Alex Edelman wants to know that you’re having a good time. The 34-year-old comedian, whose nimbly clever solo show “Just for Us” is now on Broadway, describes himself as “solicitous” and “professionally charming.” To audiences at the Hudson Theatre, Edelman’s college-buddy congeniality is the key to this 75-minute narrative set. How else could a nice Jewish boy walk into a meetup of white supremacists and turn his experience into hilarious social commentary?
He’d have to be granted entrance first, permission that Edelman allows he owed to his whiteness — though whether it was a privilege in this case is debatable. (He points to his hometown of Boston as especially stratified by racial hierarchies, with WASPs, or “the Mayflower whites,” at the top.) And this wasn’t a Klan meeting in the South, but a get-together in a Queens living room, where Edelman was drawn after tracking anti-semitic trolls who antagonized him on Twitter (the year was 2017).
Edelman’s encounter with a cozy circle of racists (or “antisemicircle,” in his characteristic wordplay) is fringed with circuitous tangents that gradually cohere into a detailed portrait of his principles and personality. To demonstrate just how Jewish the Edelmans are, for example, Alex explains that his brother qualified as a winter Olympian for Israel (“I called him the Frozen Chosen for like two years”). His parents were so committed to empathy, which Edelman calls the center of all Jewish values, that they once hosted Christmas for a friend who had lost her family. (“He is a fat man,” Edelman’s father told the boys of Santa. “But it’s a good fat.”)
“Just for Us,” which Edelman has previously performed off Broadway as well as in London, Melbourne, and Washington, D.C., blends elements of memoir and social critique into well-paced, punchline-driven standup. (Edelman notes in the program that Mike Birbiglia, who is among the show’s producers, has been an influence and a mentor.) The piece was developed with the director Adam Brace, who died suddenly from a stroke in April, before this production began; Alex Timbers served as a creative consultant. Aside from a few black stools Edelman pulls up for unseen for white nationalists, he holds the stage on his own.
Wearing white sneakers, black jeans and a shirt buttoned all the way up, Edelman is a vigorous and loose-limbed carousel of gestures (he calls himself a product of the “over-medicated, ADHD” generation, and says that when he tried cocaine he felt like there was homework to do). But as he bounds from one corner of the stage to another, his energy is less nervous or hyperactive than confident and curious. Who are the people assembled in that room, grazing “whites only muffins” and nodding in agreement over some perceived loss of position and power?

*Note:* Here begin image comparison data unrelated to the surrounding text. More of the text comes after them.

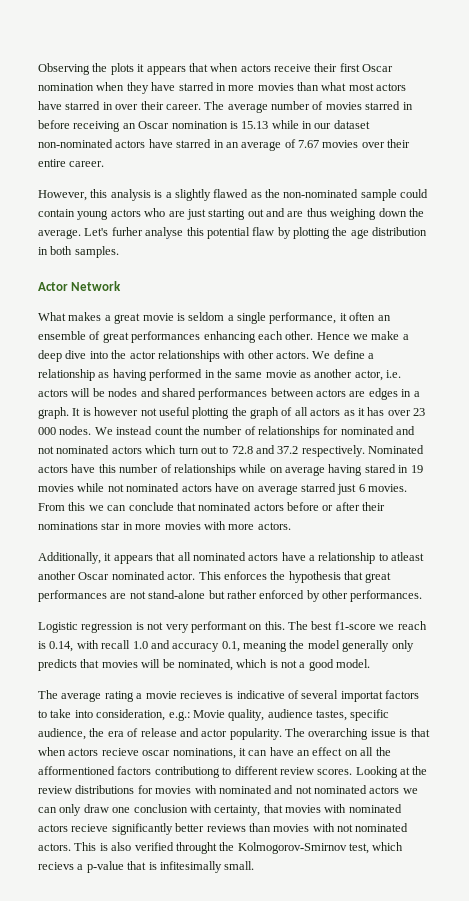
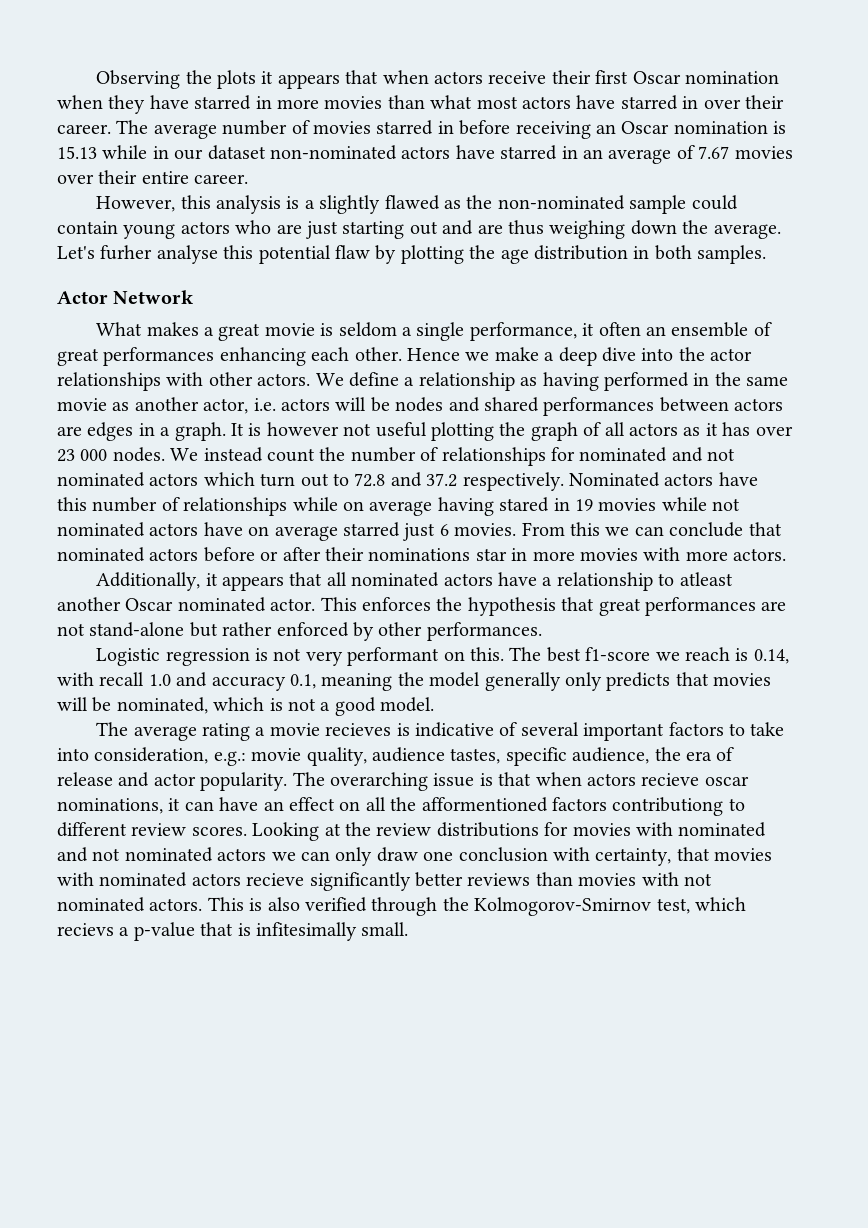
- The average rating a movie recieves is indicative of several importat factors to take into consideration, e.g.: Movie quality, audience tastes, specific audience, the era of release and actor popularity.
+ The average rating a movie recieves is indicative of several important factors to take into consideration, e.g.: movie quality, audience tastes, specific audience, the era of release and actor popularity.
- This is also verified throught the Kolmogorov-Smirnov test, which recievs a p-value that is infitesimally small.
+ This is also verified through the Kolmogorov-Smirnov test, which recievs a p-value that is infitesimally small.

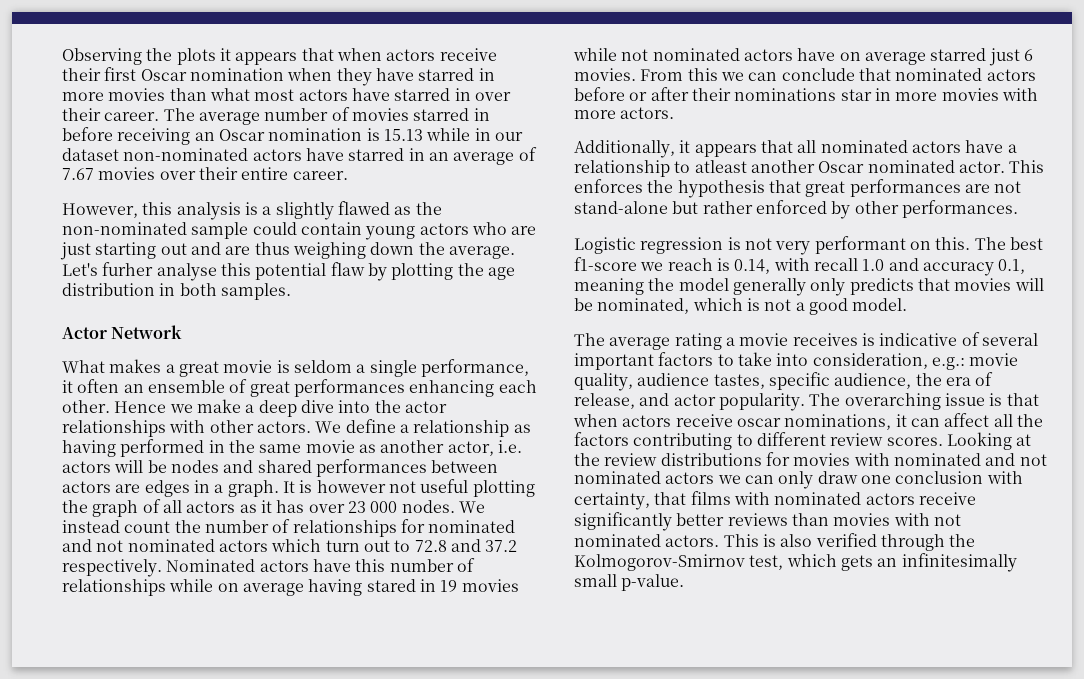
- The average rating a movie recieves is indicative of several important factors to take into consideration, e.g.: movie quality, audience tastes, specific audience, the era of release and actor popularity.
+ The average rating a movie receives is indicative of several important factors to take into consideration, e.g.: movie quality, audience tastes, specific audience, the era of release, and actor popularity.
- The overarching issue is that when actors recieve oscar nominations, it can have an effect on all the afformentioned factors contributiong to different review scores.
+ The overarching issue is that when actors receive oscar nominations, it can affect all the factors contributing to different review scores.
- Looking at the review distributions for movies with nominated and not nominated actors we can only draw one conclusion with certainty, that movies with nominated actors recieve significantly better reviews than movies with not nominated actors.
+ Looking at the review distributions for movies with nominated and not nominated actors we can only draw one conclusion with certainty, that films with nominated actors receive significantly better reviews than movies with not nominated actors.
- This is also verified through the Kolmogorov-Smirnov test, which recievs a p-value that is infitesimally small.
+ This is also verified through the Kolmogorov-Smirnov test, which gets an infinitesimally small p-value.

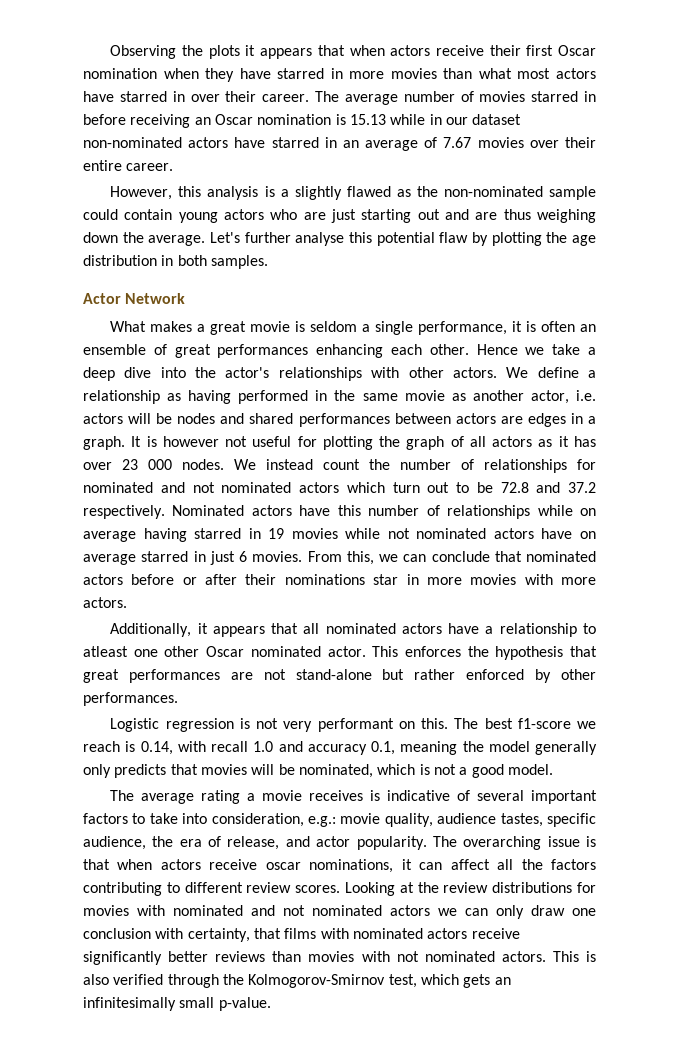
- Let's furher analyse this potential flaw by plotting the age distribution in both samples.
+ Let's further analyse this potential flaw by plotting the age distribution in both samples.
- What makes a great movie is seldom a single performance, it often an ensemble of great performances enhancing each other.
+ What makes a great movie is seldom a single performance, it is often an ensemble of great performances enhancing each other.
- Hence we make a deep dive into the actor relationships with other actors.
+ Hence we take a deep dive into the actor's relationships with other actors.
- It is however not useful plotting the graph of all actors as it has over 23 000 nodes.
+ It is however not useful for plotting the graph of all actors as it has over 23 000 nodes.
- We instead count the number of relationships for nominated and not nominated actors which turn out to 72.8 and 37.2 respectively.
+ We instead count the number of relationships for nominated and not nominated actors which turn out to be 72.8 and 37.2 respectively.
- Nominated actors have this number of relationships while on average having stared in 19 movies while not nominated actors have on average starred just 6 movies.
+ Nominated actors have this number of relationships while on average having starred in 19 movies while not nominated actors have on average starred in just 6 movies.
- From this we can conclude that nominated actors before or after their nominations star in more movies with more actors.
+ From this, we can conclude that nominated actors before or after their nominations star in more movies with more actors.
- Additionally, it appears that all nominated actors have a relationship to atleast another Oscar nominated actor.
+ Additionally, it appears that all nominated actors have a relationship to atleast one other Oscar nominated actor.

Edelman does, to some degree, seek to humanize a few of his adversaries, like a young woman named Chelsea he can’t help flirting with. But this is not one of those stories that tries to recognize logic in bigotry for the supposed edification of liberal, white (and in this case, perhaps, especially Jewish) audiences. Edelman rather turns to self-reflection, asking why he presumed he might be able to fix a group of grassroots racists. “They’re just Nazis because they haven’t met Alex yet,” he recalls thinking at the time. On the one hand, it sounds absurd. On the other, what is the role of individual responsibility when it comes to social justice?
Questions at the show’s heart, about the origins and limits of empathy — where we get it from, and to whom we owe it — would benefit from a slight downshift in pace, to lend them greater heft than the brisk clip of laughs. Then again, treating tough truths with quick humor would seem like another defining feature of Edelman’s inheritance.